Jung’s team tried to address this problem by separately analysing the data for
hurricanes before and after 1979. They claim that the findings “directionally
replicated those in the full dataset” but that’s a bit of a fudge. The fact is
they couldn’t find a significant link between the femininity of a hurricane’s
name and the damage it caused for either the pre-1979 set or the post-1979 one
(and a “marginally significant interaction” of p=0.073 doesn’t really count
[this is a link in the actual article -
[http://mchankins.wordpress.com/2013/04/21/still-not-
signific...](http://mchankins.wordpress.com/2013/04/21/still-not-
significant-2/) ]).
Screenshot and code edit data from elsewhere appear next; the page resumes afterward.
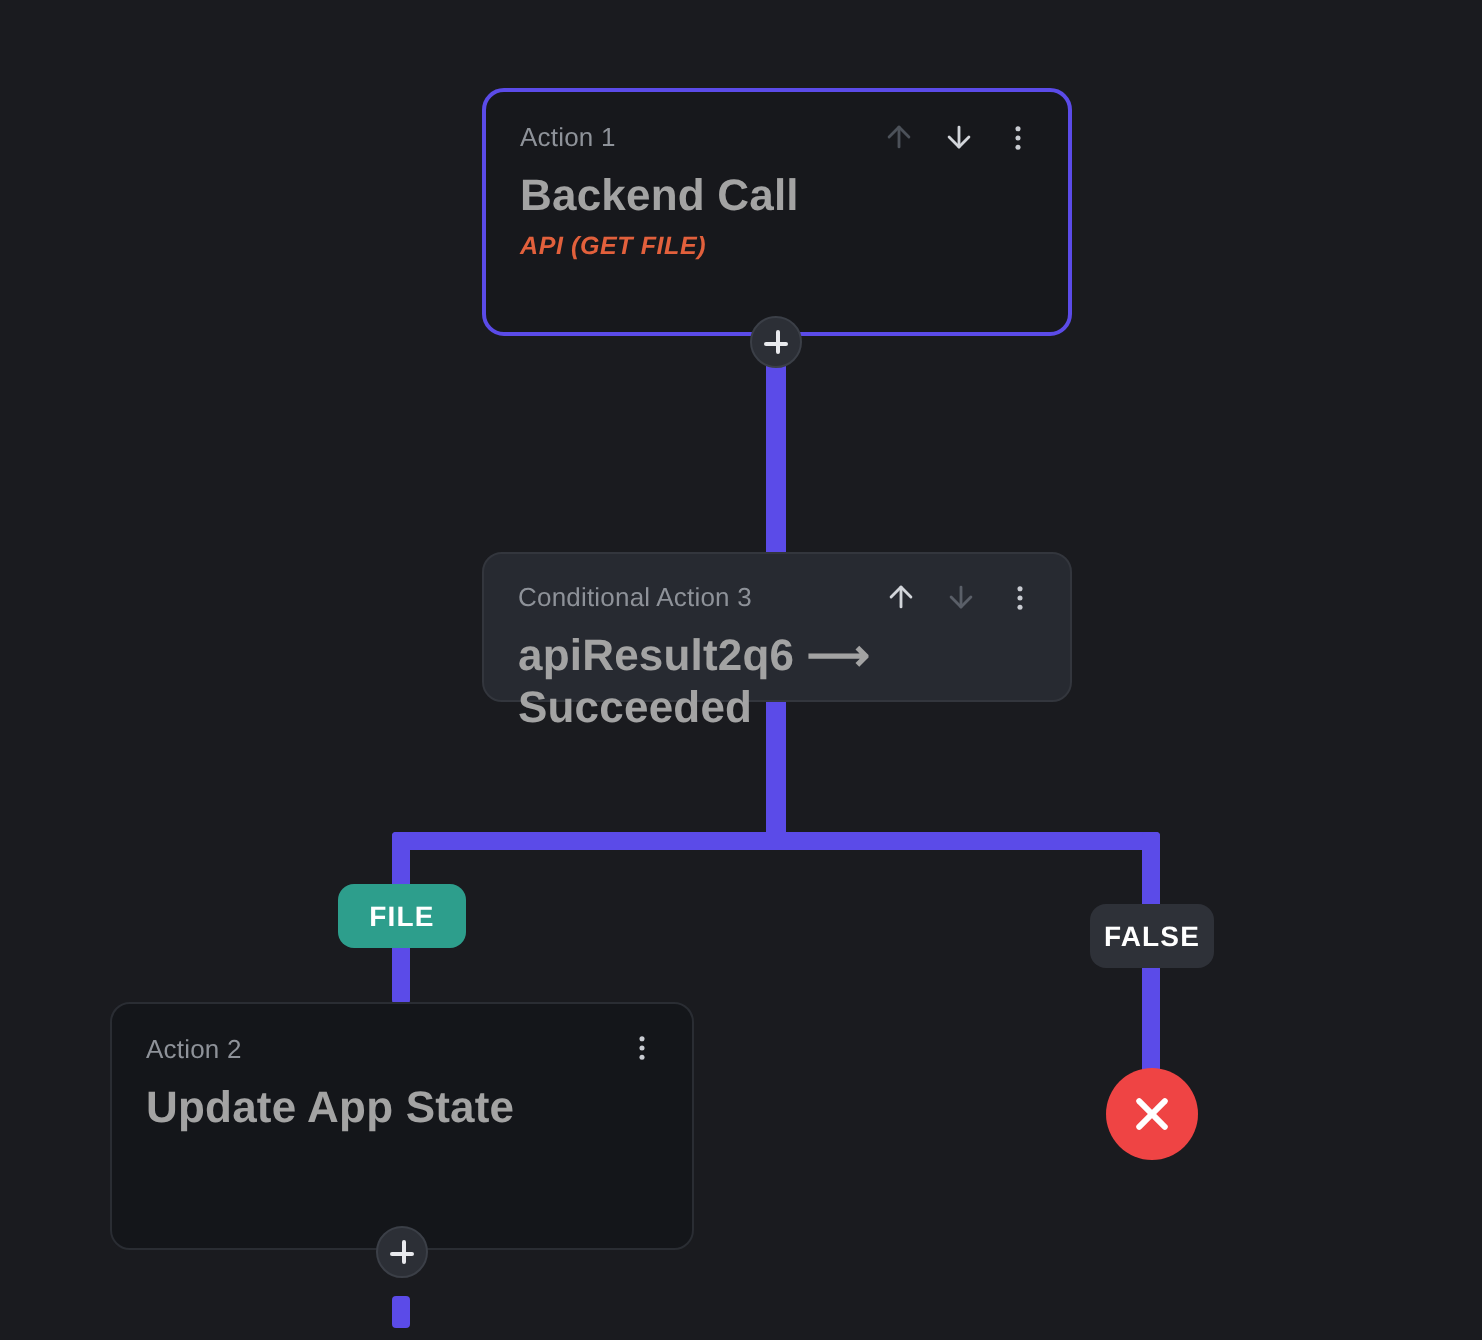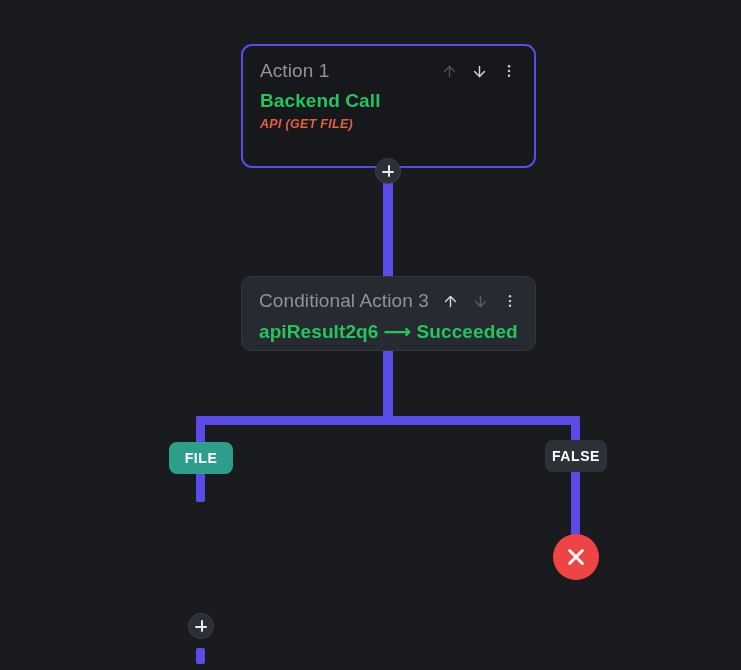"Action 1" .card-kicker { font-size: 19px -> 13px }
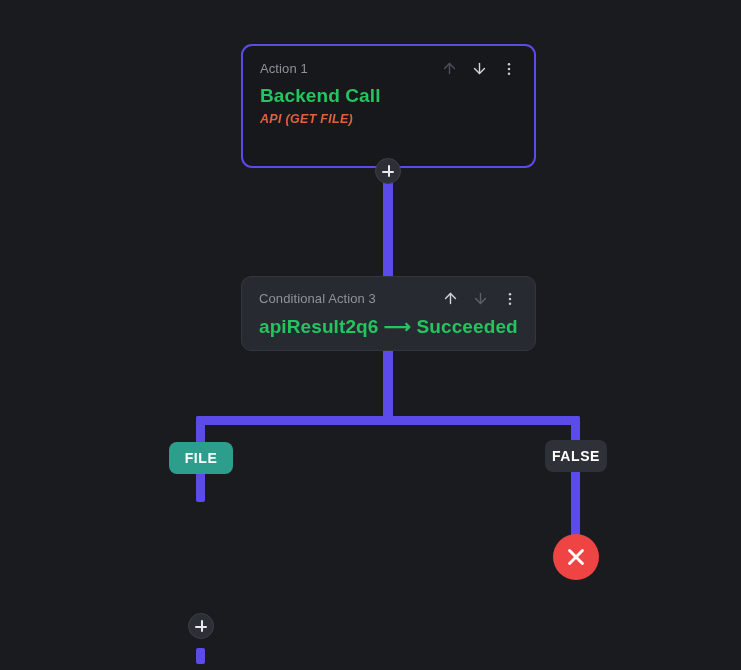"Backend Call" .card-title { color: #22c55e -> #a3a3a3; font-size: 19px -> 22px }
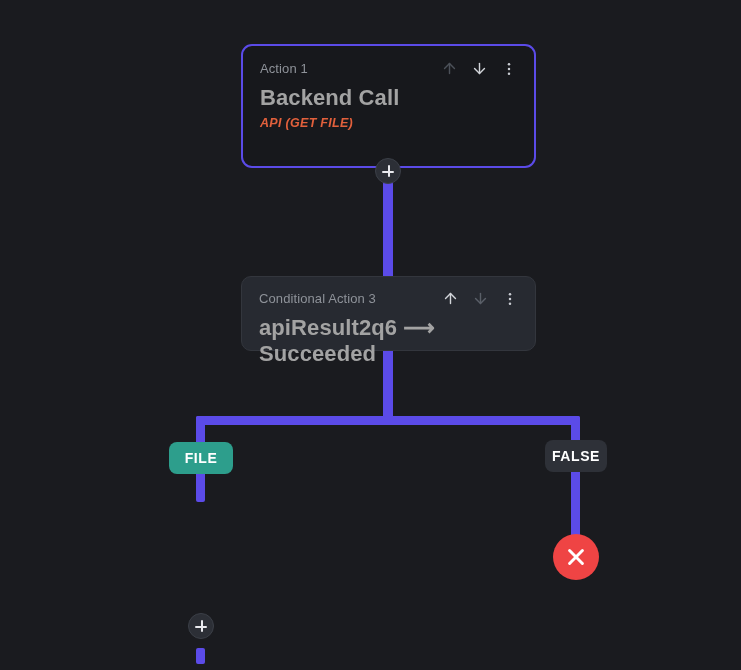"FALSE" #badge-false { top: 440px -> 452px }
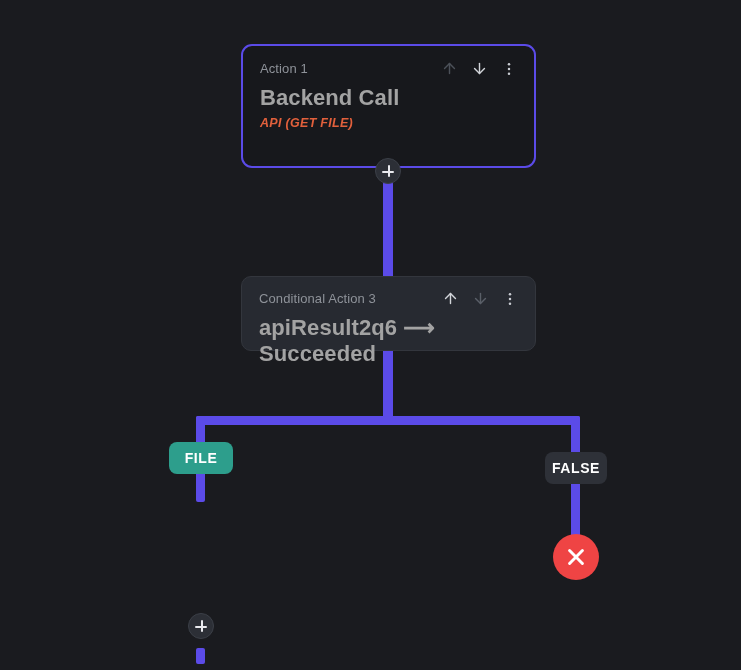"Action 2" div.card { html: none -> <div> <div> <span>Action 2</span> <span> <svg> <circle></circle> <circle></circle> <circle></circle> </svg> </span> </div> <div>Update App State</div> </div> }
The team argues that splitting the data meant there
weren’t enough hurricanes in each subset to provide enough statistical power.
But that only means we can’t rule out a connection between gender and damage;
we can’t soundly confirm one either."_

------
ronaldx
I can't see the full-text to check the stats, but I'd wager this claim is
heavily dependent on single point Fifi: a category 2 hurricane that was
amongst the deadliest.

 _Edit:_ Ah, in fact, there is no significant result that corresponds to the
title at all. Statistically, they have no right to claim the headline is true.
Pure link-bait :/

------
kaybe
There is more such as the raw data under supplemental information:

[http://www.pnas.org/content/suppl/2014/05/30/1402786111.DCSu...](http://www.pnas.org/content/suppl/2014/05/30/1402786111.DCSupplemental)

------
scythe
Can this effect be reasonably prevented? See
[http://xkcd.com/915/](http://xkcd.com/915/) : some hurricane names will
always be more threatening than other hurricane names, and will induce
consequently more preparation. But the only thing to which people compare the
names of hurricanes is _the names of other hurricanes_ (and maybe other named
storms), so there must always be a least threatening hurricane name, etc. Even
if we took the "nuclear" route and named hurricanes after, for example,
historical tyrants (Hurricane Genghis, Hurricane Adolf, etc) this could happen
nonetheless.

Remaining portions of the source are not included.